──────── DATA EXTRACT ────────

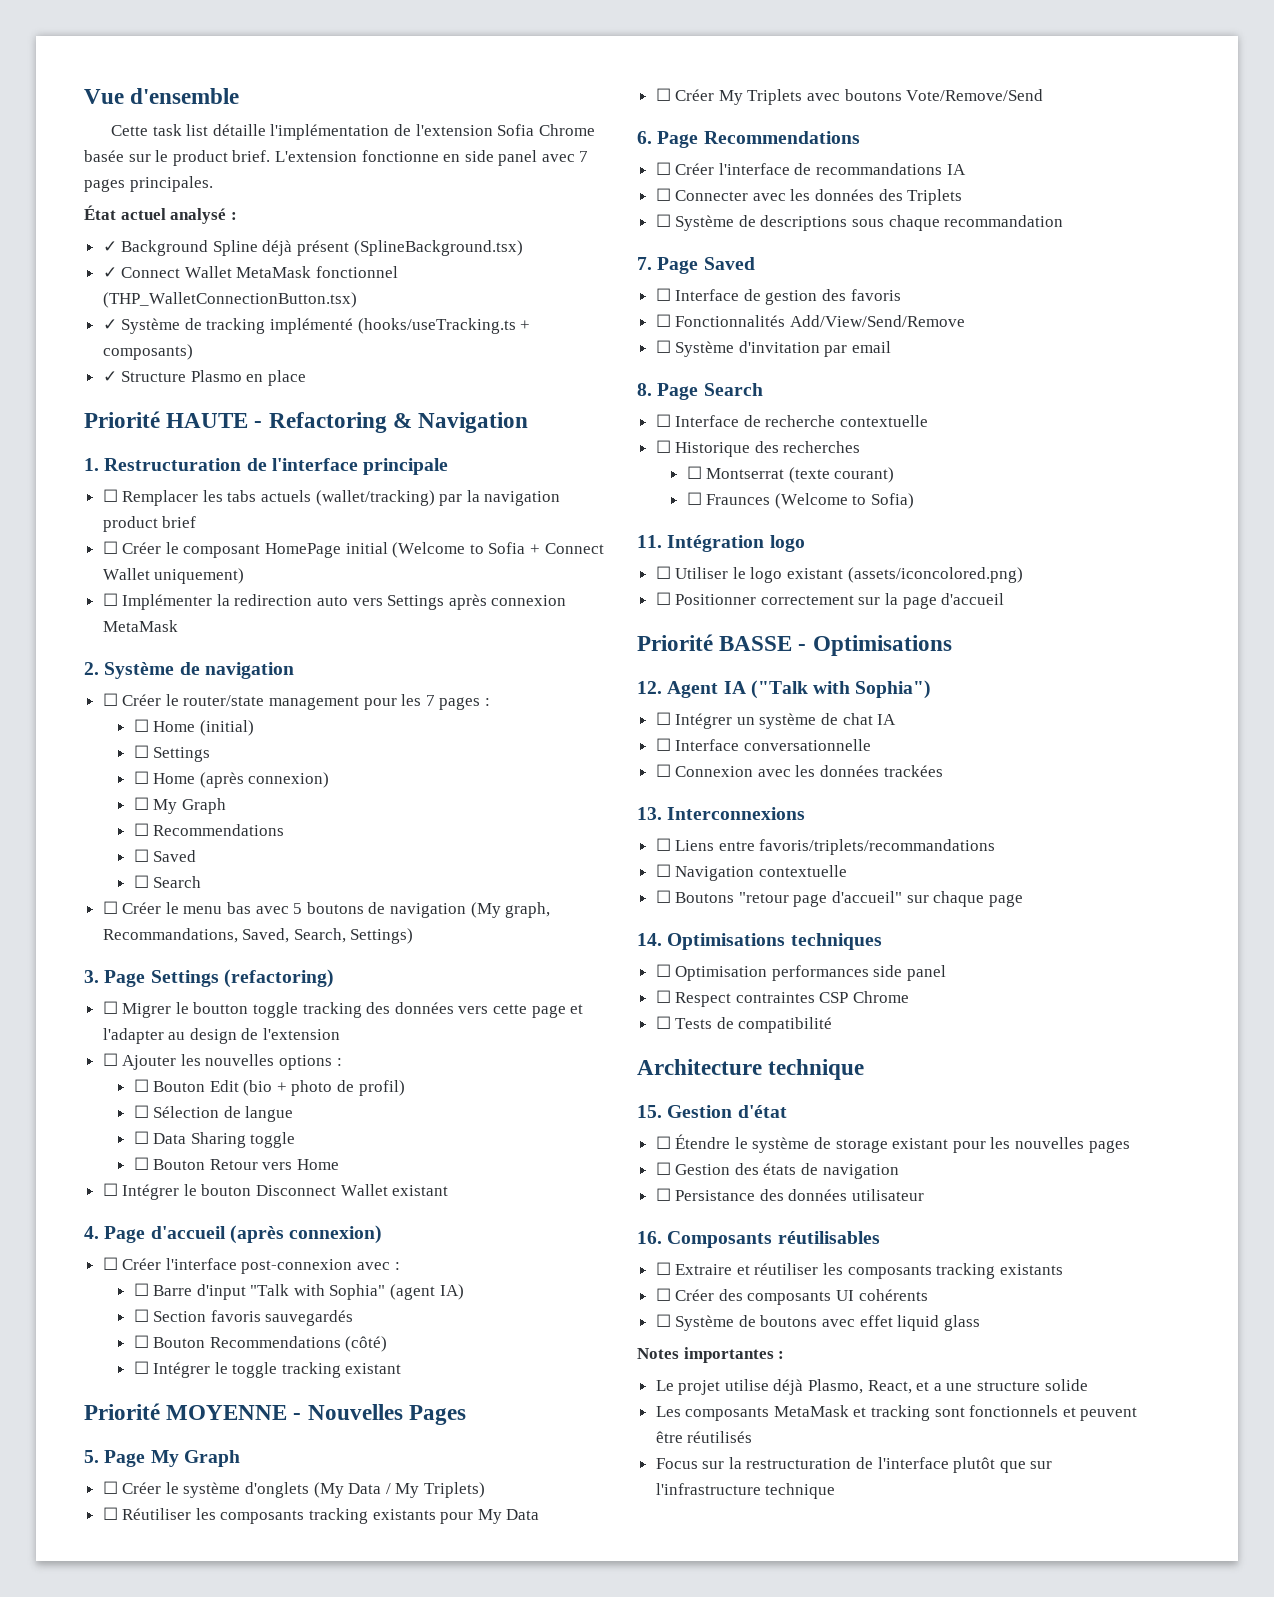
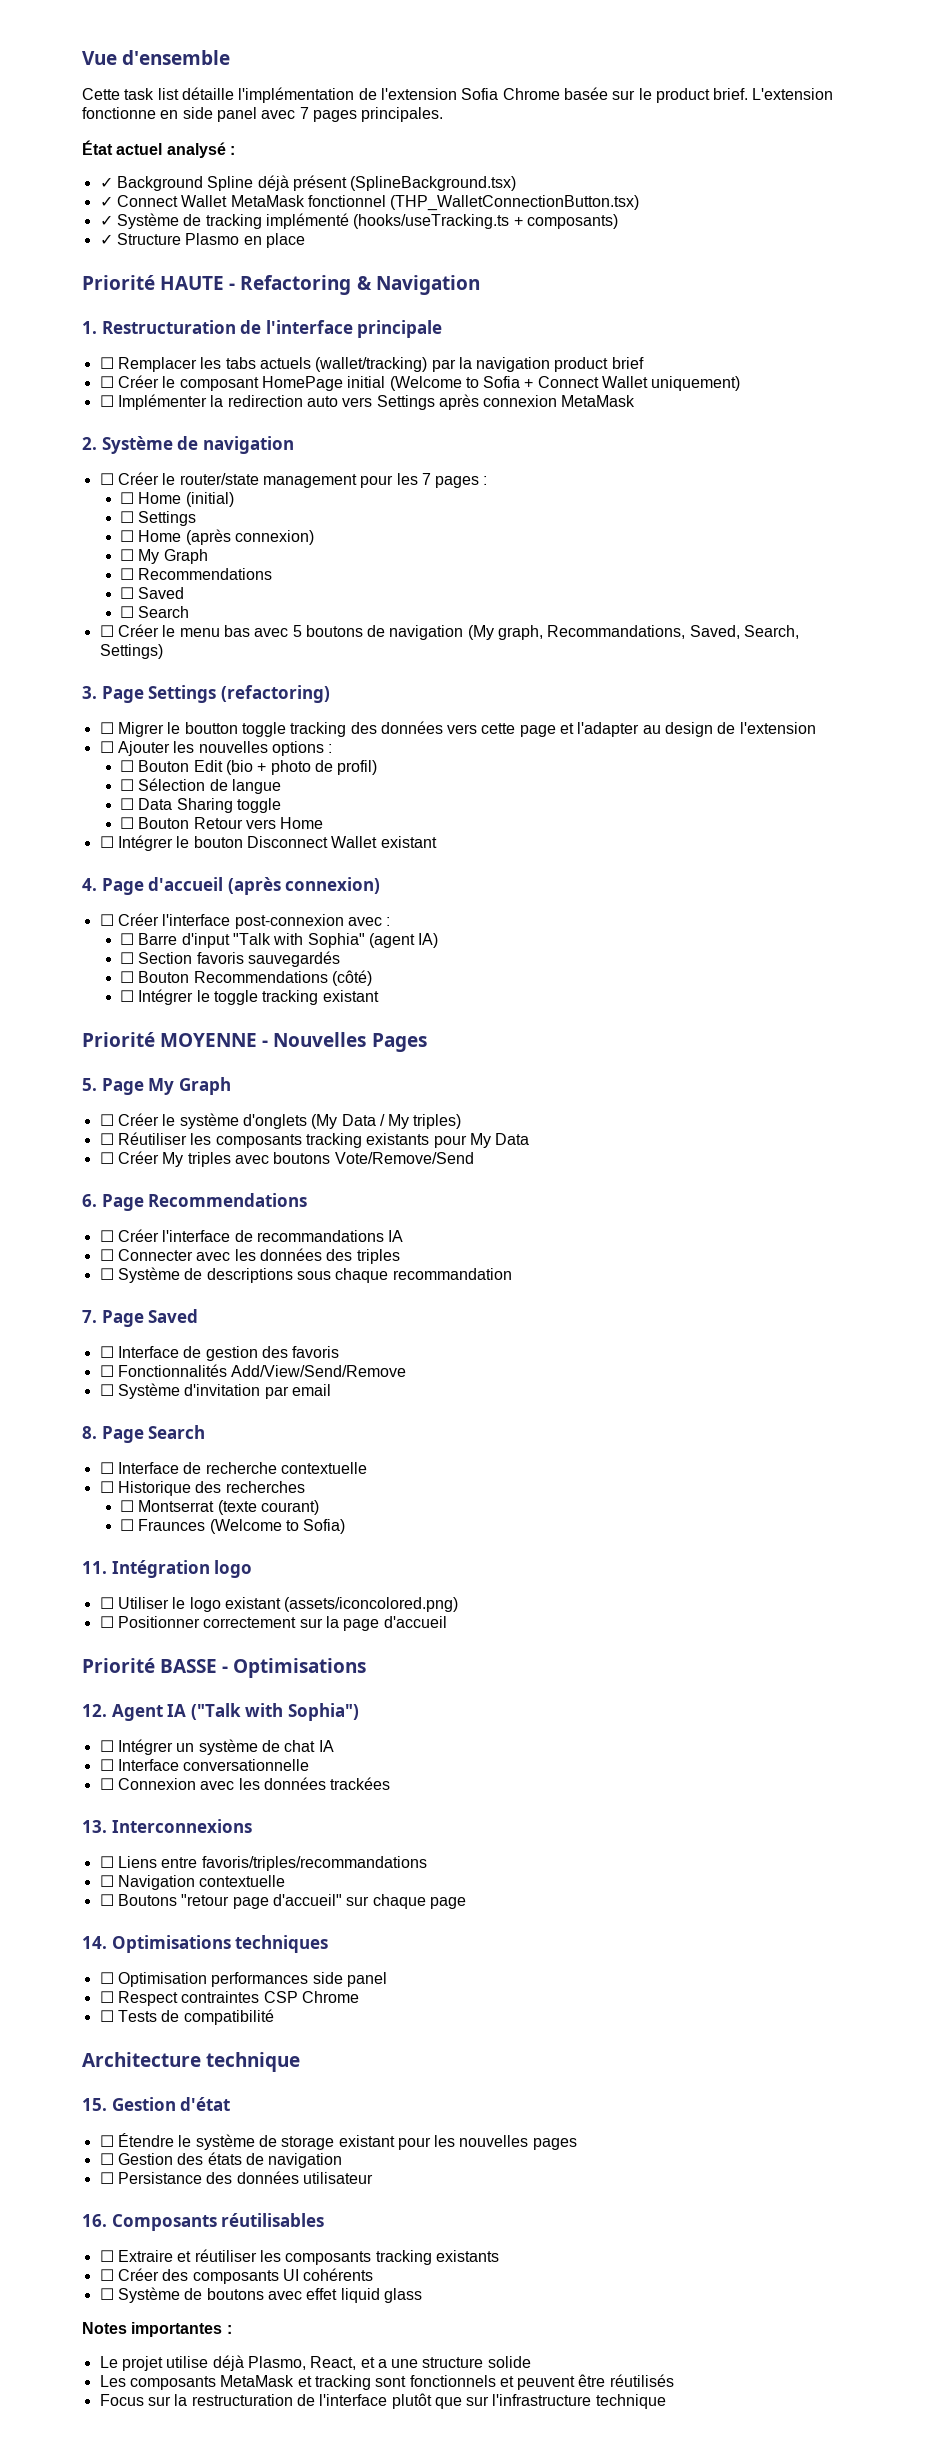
- ☐ Créer le système d'onglets (My Data / My Triplets)
+ ☐ Créer le système d'onglets (My Data / My triples)
- ☐ Créer My Triplets avec boutons Vote/Remove/Send
+ ☐ Créer My triples avec boutons Vote/Remove/Send
- ☐ Connecter avec les données des Triplets
+ ☐ Connecter avec les données des triples
- ☐ Liens entre favoris/triplets/recommandations
+ ☐ Liens entre favoris/triples/recommandations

────────

**TASK GOAL**.
The span to give again runs from the line with "- ☐ Créer My" through the last line of the records above; reproduce it exactly and nothing more.

**ANSWER BOX**.
- ☐ Créer My Triplets avec boutons Vote/Remove/Send
+ ☐ Créer My triples avec boutons Vote/Remove/Send
- ☐ Connecter avec les données des Triplets
+ ☐ Connecter avec les données des triples
- ☐ Liens entre favoris/triplets/recommandations
+ ☐ Liens entre favoris/triples/recommandations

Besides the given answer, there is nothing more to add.